I have 3 fish groups differently treated. With scRNA-seq and data analysis using Seurat, I found out there a big variation in the cell numbers/treatment. Given that the batch effect was controlled, and this variation is demonstrating the same pattern across all the replicates, what sort of analysis in Seurat can support or refute that this finding is attributed to the different treatments?

Seurat UMI histogram scRNA-seq • 877 views
Entering edit mode
20 months ago

Do you mean the actual cell numbers found in each sample or the cell type proportions observed in each?
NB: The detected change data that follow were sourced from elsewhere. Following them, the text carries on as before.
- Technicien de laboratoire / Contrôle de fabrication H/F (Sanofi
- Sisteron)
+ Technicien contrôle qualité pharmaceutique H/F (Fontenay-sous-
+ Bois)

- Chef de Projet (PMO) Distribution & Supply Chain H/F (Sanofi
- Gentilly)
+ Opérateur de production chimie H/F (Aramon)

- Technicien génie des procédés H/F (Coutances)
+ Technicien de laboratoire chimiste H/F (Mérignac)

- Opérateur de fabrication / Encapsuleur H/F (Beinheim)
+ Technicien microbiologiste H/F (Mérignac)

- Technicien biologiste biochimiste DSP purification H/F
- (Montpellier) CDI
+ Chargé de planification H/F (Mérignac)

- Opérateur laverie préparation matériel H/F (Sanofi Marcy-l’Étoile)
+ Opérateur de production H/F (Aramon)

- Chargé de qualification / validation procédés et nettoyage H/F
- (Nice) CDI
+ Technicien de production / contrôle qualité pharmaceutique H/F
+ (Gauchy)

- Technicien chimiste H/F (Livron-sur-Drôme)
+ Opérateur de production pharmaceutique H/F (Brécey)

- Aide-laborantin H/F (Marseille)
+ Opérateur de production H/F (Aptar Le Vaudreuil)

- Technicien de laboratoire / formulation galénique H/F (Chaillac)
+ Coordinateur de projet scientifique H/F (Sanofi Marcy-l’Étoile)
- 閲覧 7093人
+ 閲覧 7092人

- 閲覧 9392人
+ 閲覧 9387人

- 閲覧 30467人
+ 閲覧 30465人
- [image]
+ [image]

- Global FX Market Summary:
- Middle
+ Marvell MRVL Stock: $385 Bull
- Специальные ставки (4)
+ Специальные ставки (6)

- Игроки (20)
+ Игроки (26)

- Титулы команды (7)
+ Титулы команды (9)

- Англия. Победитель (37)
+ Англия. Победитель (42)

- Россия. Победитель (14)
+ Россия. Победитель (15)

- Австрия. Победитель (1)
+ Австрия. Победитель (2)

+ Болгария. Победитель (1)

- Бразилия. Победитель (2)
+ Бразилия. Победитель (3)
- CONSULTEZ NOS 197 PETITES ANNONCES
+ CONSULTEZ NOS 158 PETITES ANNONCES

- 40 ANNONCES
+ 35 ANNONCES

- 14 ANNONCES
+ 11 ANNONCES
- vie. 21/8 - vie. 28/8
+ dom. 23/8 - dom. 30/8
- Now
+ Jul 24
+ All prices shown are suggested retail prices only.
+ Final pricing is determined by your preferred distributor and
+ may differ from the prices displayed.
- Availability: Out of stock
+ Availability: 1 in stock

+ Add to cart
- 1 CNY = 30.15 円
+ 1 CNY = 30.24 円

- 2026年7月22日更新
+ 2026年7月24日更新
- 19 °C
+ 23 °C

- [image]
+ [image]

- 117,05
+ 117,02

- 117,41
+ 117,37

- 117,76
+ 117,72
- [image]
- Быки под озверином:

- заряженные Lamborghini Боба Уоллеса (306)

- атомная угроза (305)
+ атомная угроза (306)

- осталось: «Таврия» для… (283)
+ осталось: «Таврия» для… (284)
For the former, you are much better off using experimental methods to confirm this (e.g. flow cytometry, luciferase imaging, etc if cells are in vivo treated or growth curve assays if in vitro treated), as you have no way to confirm this from the single cell experiment itself (it could have been technical variation, different numbers of cells loaded by accident, etc).

For the latter, I'm going to refer to the differential abundance chapter from the OSCA book, which does exactly that via edgeR. While that book deals with SingleCellExperiment objects, you should be able to extrapolate its examples to your Seurat object fairly easily since you're just dealing with metadata. These types of analyses can still be subject to sampling biases, so you should ensure you have several replicates for each condition. And again, confirming with experimental methods is always ideal.

Entering edit mode

Hi Jared,

I mean the actual cell numbers found in each sample, and the cells are in vivo treated. That's right, a technical variation or other accidental error might have happened. Do you not think that the number of reads and the reads vs UMI histogram could help in figuring the driver of this variation out? If yes, do you have an idea how to interpret this information?